創薬を超えて：ナノテクノロジー分子最適化(NMO)ベンチマーク

要旨

生成的分子設計は、薬物様特性に関する単純な代理ベンチマークや大規模医薬品データセットで事前学習されたモデルによって形成されている。この組み合わせは強力なベンチマーク指標をもたらす一方で、創薬とは構造的に異なる領域への転移可能性を制限している。この限界を克服し、現実の科学的根拠に基づくターゲットへと探索を導くために、我々は機械学習と量子材料科学を橋渡しする「ナノテクノロジー分子最適化（NMO）ベンチマーク」を導入する。NMOは機械学習コミュニティにとって厳格なテストベッドであると同時に、ナノテクノロジー研究のための発見エンジンとして機能する。このスイートは代理オラクルを量子シミュレーションに置き換え、リーダーボード指向の過学習よりも科学的実用性を優先する厳格なプロトコルを導入する。物理に基づくNMOタスクは、厳しい構造的制約と険しい適合度ランドスケープを課し、生成モデルに根本的に新しい要件を突きつける。特筆すべきは、高度な分子最適化手法がNMOタスクにおいて、はるかに単純な手法よりも劣るパフォーマンスを示す点である。我々は、構造的制約をモデル化するための新規表現や、医薬品データセットのバイアスを排除するためのドメイン非依存型事前学習戦略を含む、NMOタスクを解決するための重要なコンポーネントを特定する新たなベースライン手法を開発する。結果は最先端の物性値を上回り、これまで未知であった構造モチーフを明らかにすることで、ナノテクノロジーコミュニティに新たな知見を提供し、機械学習が真の科学的発見を推進できることを示す。

English

Generative molecular design is shaped by simple proxy benchmarks for drug-like properties and models pretrained on large pharmaceutical datasets.
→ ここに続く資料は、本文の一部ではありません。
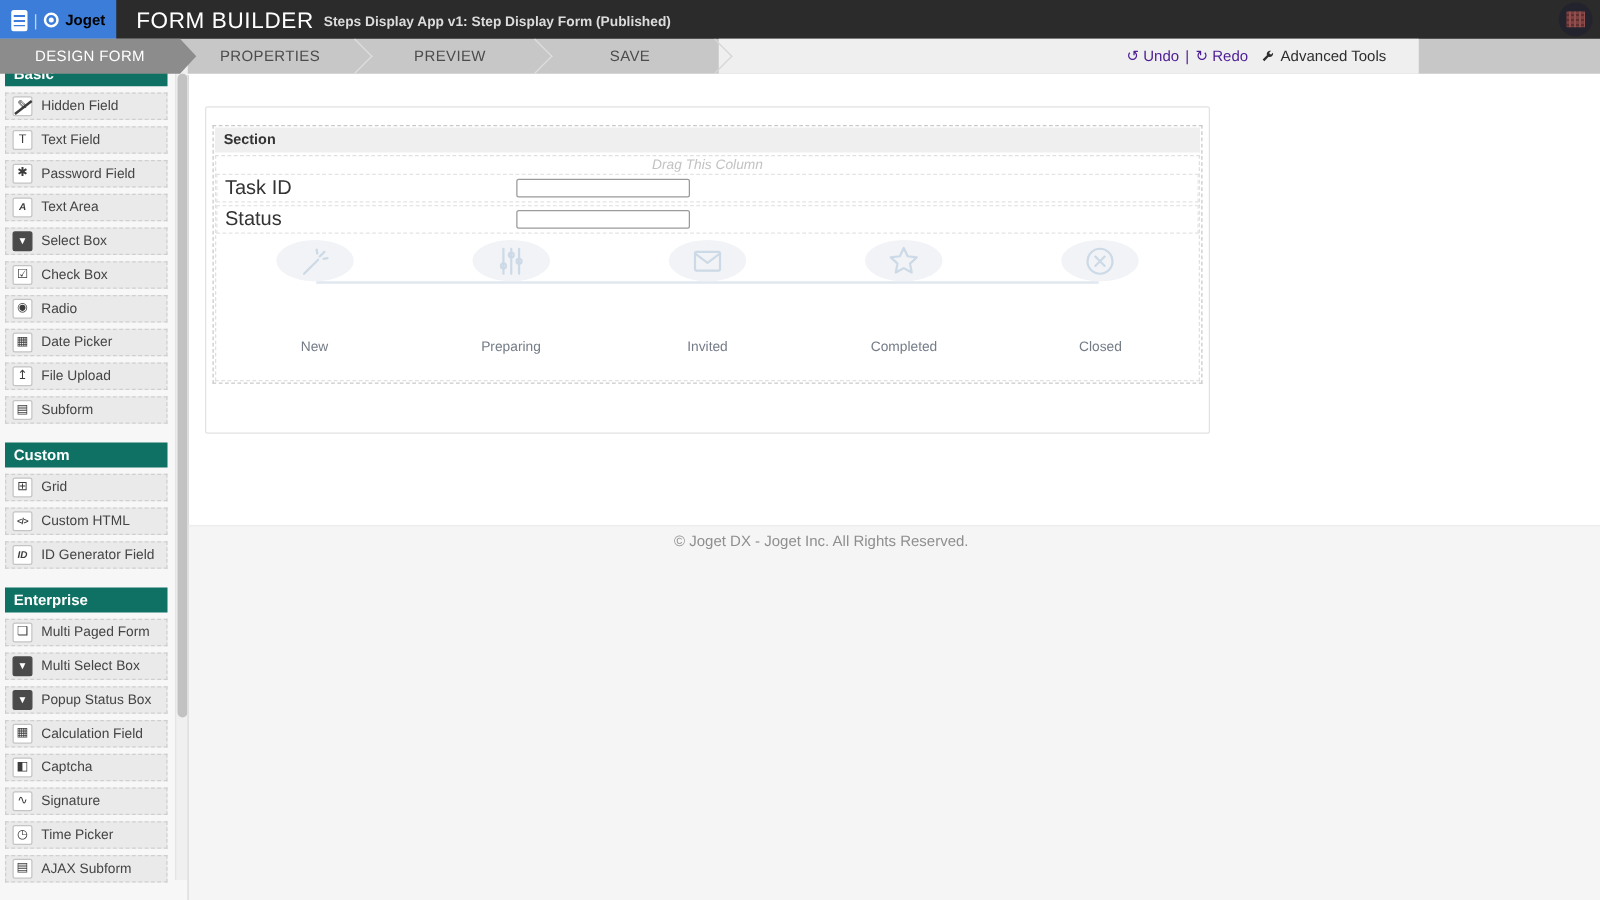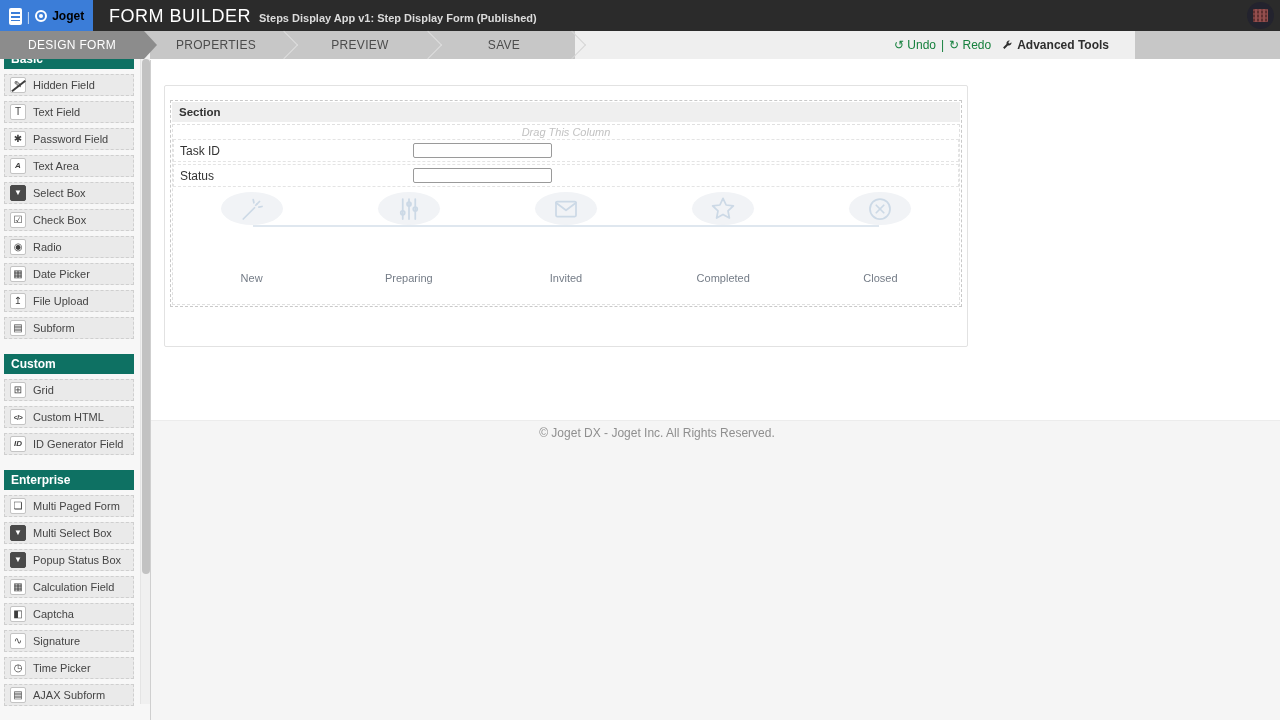"↺ Undo" .undoredo { color: #15803d -> #4c1d95 }
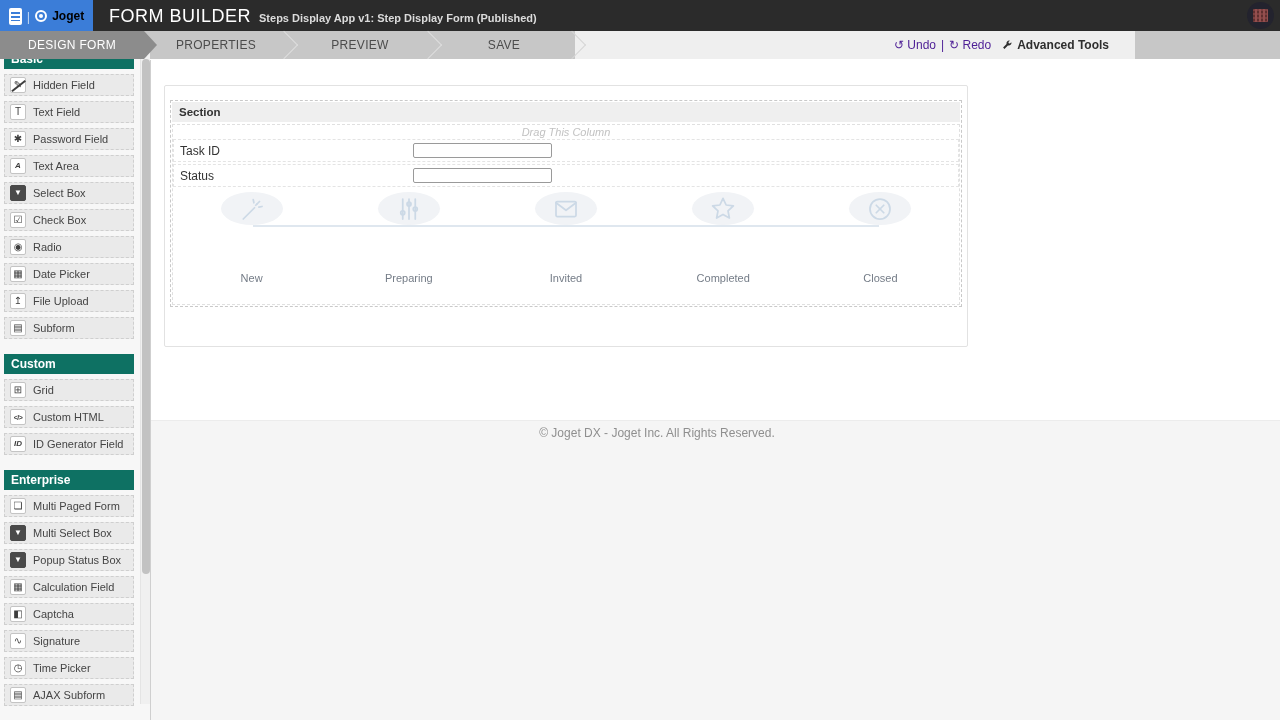"Advanced Tools" .advtools { font-weight: bold -> normal }
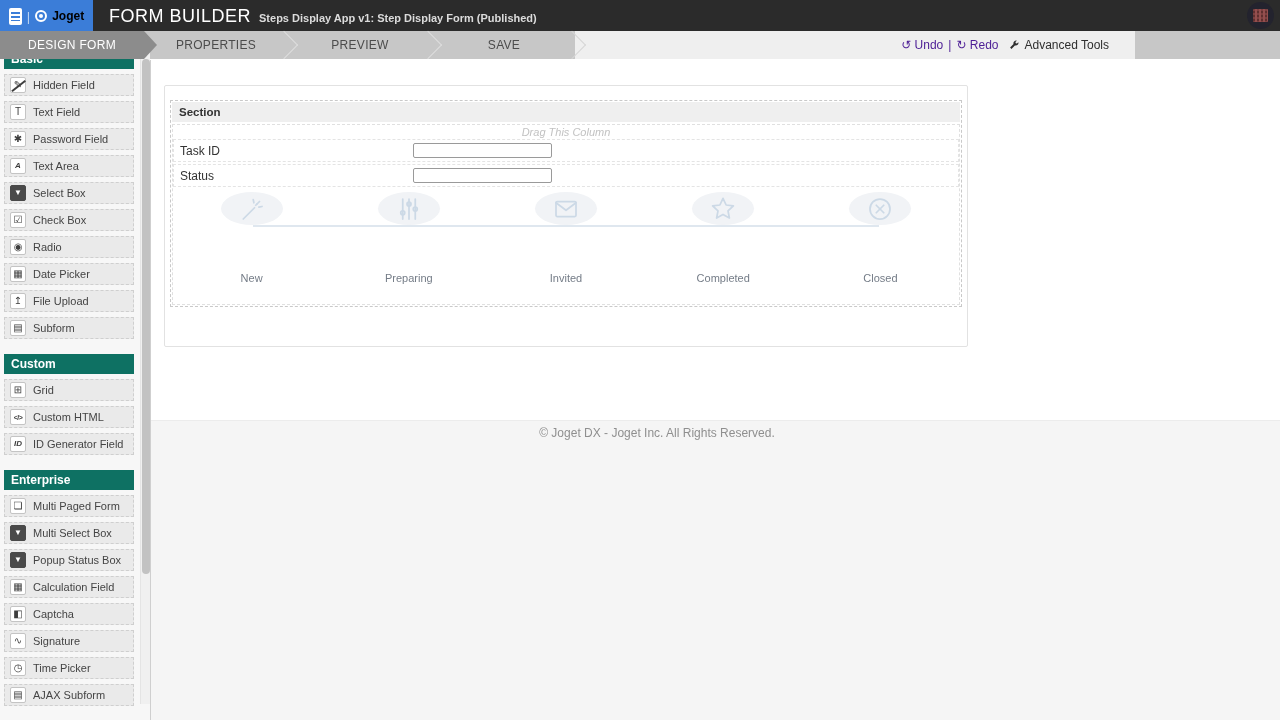"Task ID" .frow .flabel { font-size: 12px -> 16px }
This combination yields strong benchmark metrics but limits transferability to domains structurally distinct from drug discovery. To overcome this limitation and drive discovery toward real, scientifically grounded targets, we introduce the Nanotechnology Molecular Optimization (NMO) Benchmark, which bridges machine learning (ML) and quantum materials science. NMO acts simultaneously as a rigorous testbed for the ML community and a discovery engine for nanotechnology research. The suite replaces proxy oracles with quantum simulations and introduces strict protocols that prioritize scientific utility over leaderboard-oriented overfitting. The physics-based NMO tasks impose hard structural constraints and rugged fitness landscapes, posing fundamentally new requirements on generative models. Notably, advanced molecular optimization methods underperform much simpler approaches on the NMO tasks. We develop a new baseline method identifying the critical components to solve the NMO tasks, including a novel representation for modeling structural constraints and a domain-agnostic pretraining strategy to eliminate pharmaceutical dataset bias. Our results surpass state-of-the-art physical properties and reveal previously unknown structural motifs, offering new insights for the nanotechnology community and demonstrating that ML can drive genuine scientific discovery.